INPUT DATA below:

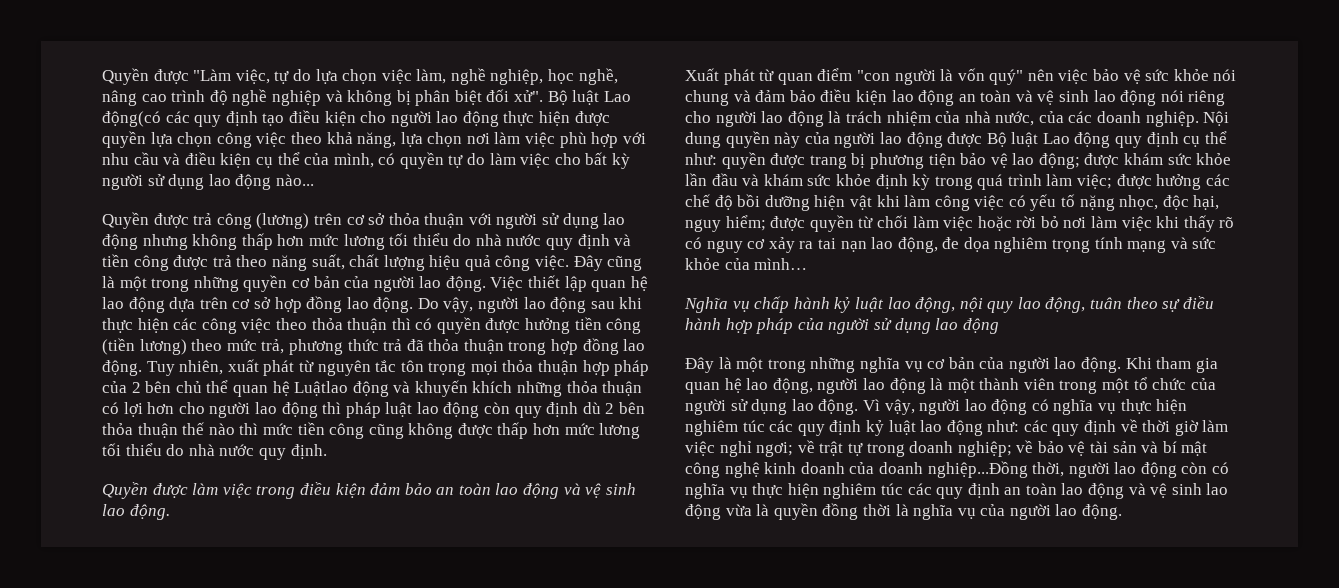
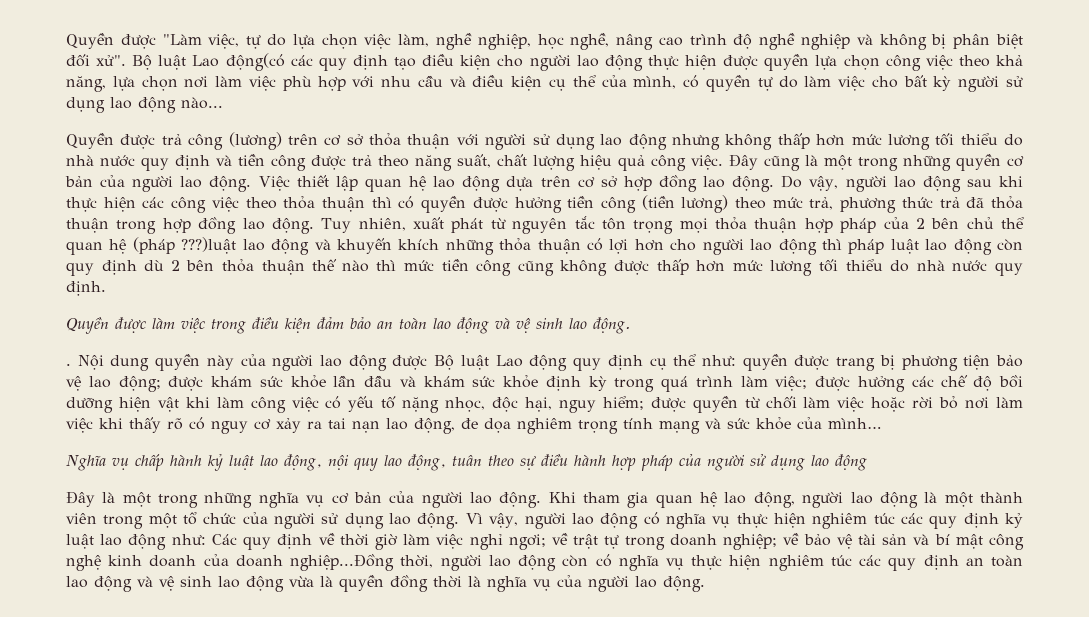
- Tuy nhiên, xuất phát từ nguyên tắc tôn trọng mọi thỏa thuận hợp pháp của 2 bên chủ thể quan hệ Luậtlao động và khuyến khích những thỏa thuận có lợi hơn cho người lao động thì pháp luật lao động còn quy định dù 2 bên thỏa thuận thế nào thì mức tiền công cũng không được thấp hơn mức lương tối thiểu do nhà nước quy định.
+ Tuy nhiên, xuất phát từ nguyên tắc tôn trọng mọi thỏa thuận hợp pháp của 2 bên chủ thể quan hệ (pháp ???)luật lao động và khuyến khích những thỏa thuận có lợi hơn cho người lao động thì pháp luật lao động còn quy định dù 2 bên thỏa thuận thế nào thì mức tiền công cũng không được thấp hơn mức lương tối thiểu do nhà nước quy định.
- Xuất phát từ quan điểm "con người là vốn quý" nên việc bảo vệ sức khỏe nói chung và đảm bảo điều kiện lao động an toàn và vệ sinh lao động nói riêng cho người lao động là trách nhiệm của nhà nước, của các doanh nghiệp.
+ .
- các quy định về thời giờ làm việc nghỉ ngơi;
+ Các quy định về thời giờ làm việc nghỉ ngơi;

End of INPUT DATA.

DIRECTIONS FOR THIS TASK. Copy verbatim the span of lines that begins with the line holding "- Xuất phát" and ends at the last line of the records.

ANSWER TO THE PROBLEM.
- Xuất phát từ quan điểm "con người là vốn quý" nên việc bảo vệ sức khỏe nói chung và đảm bảo điều kiện lao động an toàn và vệ sinh lao động nói riêng cho người lao động là trách nhiệm của nhà nước, của các doanh nghiệp.
+ .
- các quy định về thời giờ làm việc nghỉ ngơi;
+ Các quy định về thời giờ làm việc nghỉ ngơi;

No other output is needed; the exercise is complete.